Otworzyłam drzwi i całując się weszliśmy do środka. Harry trzymał mnie w pasie i położył ma łóżko, włożył jedną rękę pod moją bluzkę a drugą gładził moje włosy. Tak bardzo na mnie działał, nie mogłam mu się oprzeć ale resztki zdrowego rozsądku wygrały. Nie mogłam wiedziałam, że gdybym posunęła się dalej to żałowałabym tego. Delikatnie odsunęłam go od siebie patrząc w jego piękne duże zielone oczy przepraszającym wzrokiem. On jakby nigdy nic usiadł obok uśmiechnął się do mnie i objął mnie w pasie.
- Harry? Może napijesz się czegoś?
Chciałam przerwać ta ciszę chodź nie była ona zbyt krępująca.

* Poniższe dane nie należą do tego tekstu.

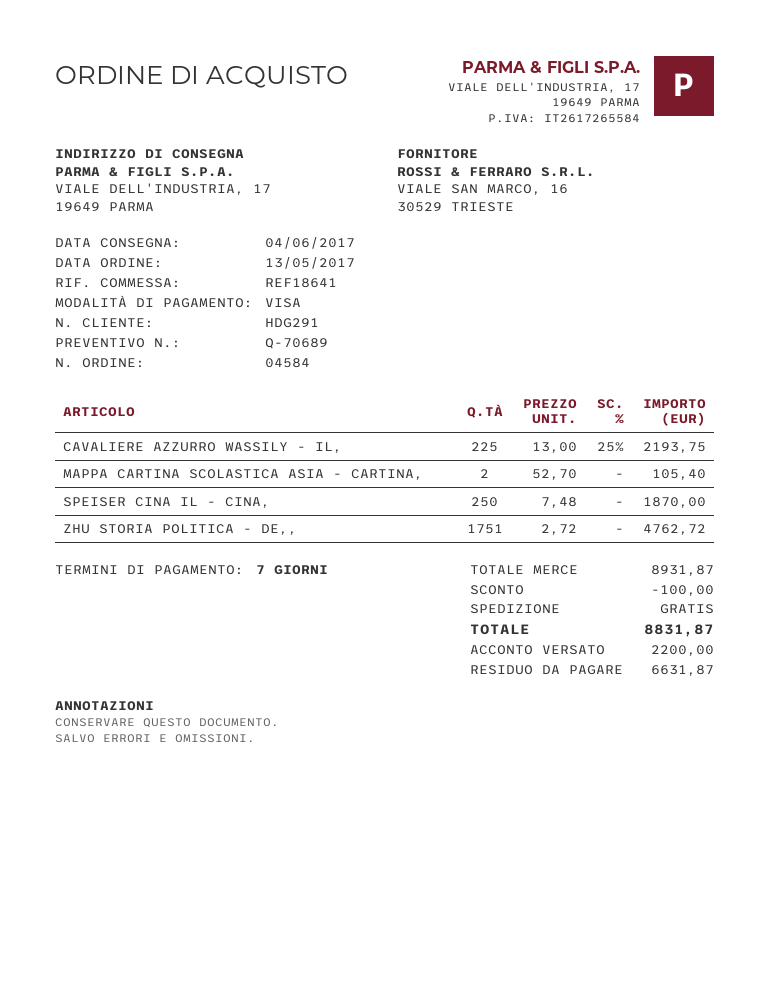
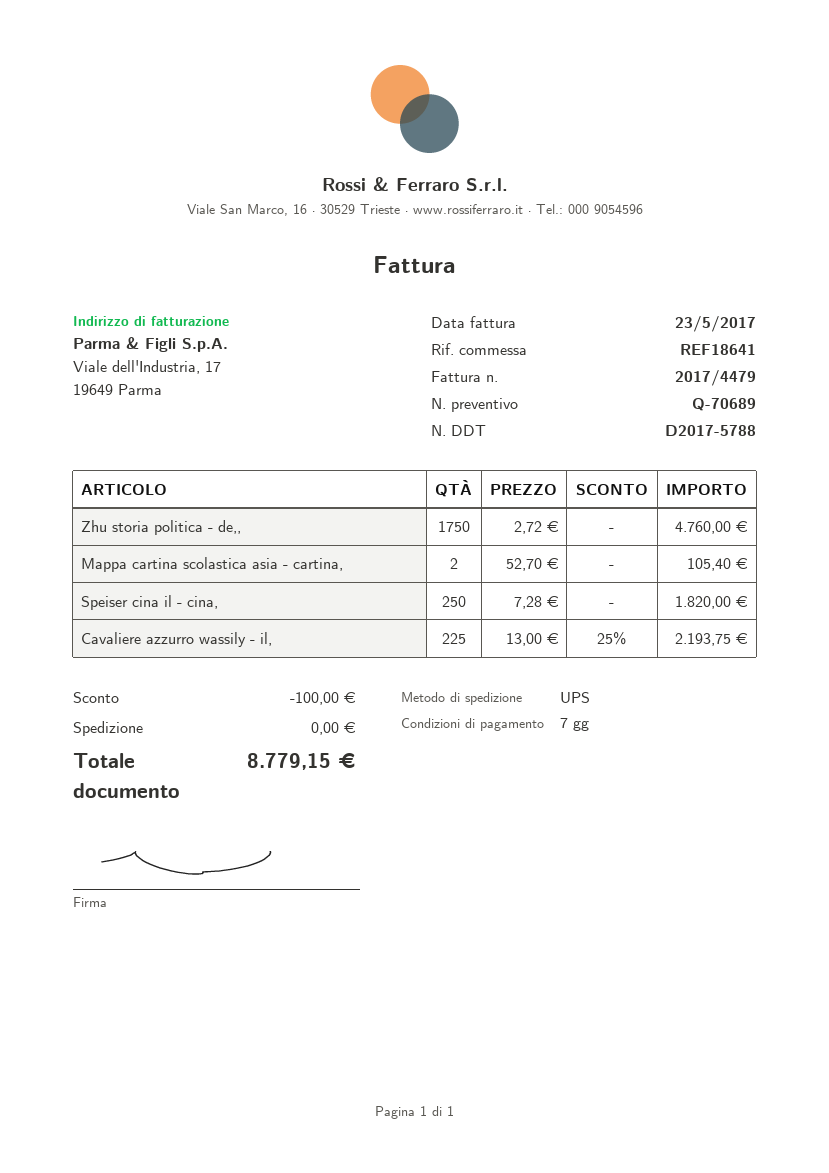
SPEISER CINA IL - CINA,: 250 x 7.48 = 1870.00 -> 250 x 7.28 = 1820.00
ZHU STORIA POLITICA - DE,,: 1751 x 2.72 = 4762.72 -> 1750 x 2.72 = 4760.00
total: 8831.87 -> 8779.15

-Nie dziękuję, będę się zaraz zbierał musisz odpocząć.
Oh tak. Musiałam odpocząć jutro chciałam znaleźć jakiś klub by móc trenować.
- Dobrze...
Chciałam się go zapytać jak długo będę musiała udawać jego dziewczynę.
Nie żeby mi to przeszkadzało, po prostu nie chciałam się w nim zakochać.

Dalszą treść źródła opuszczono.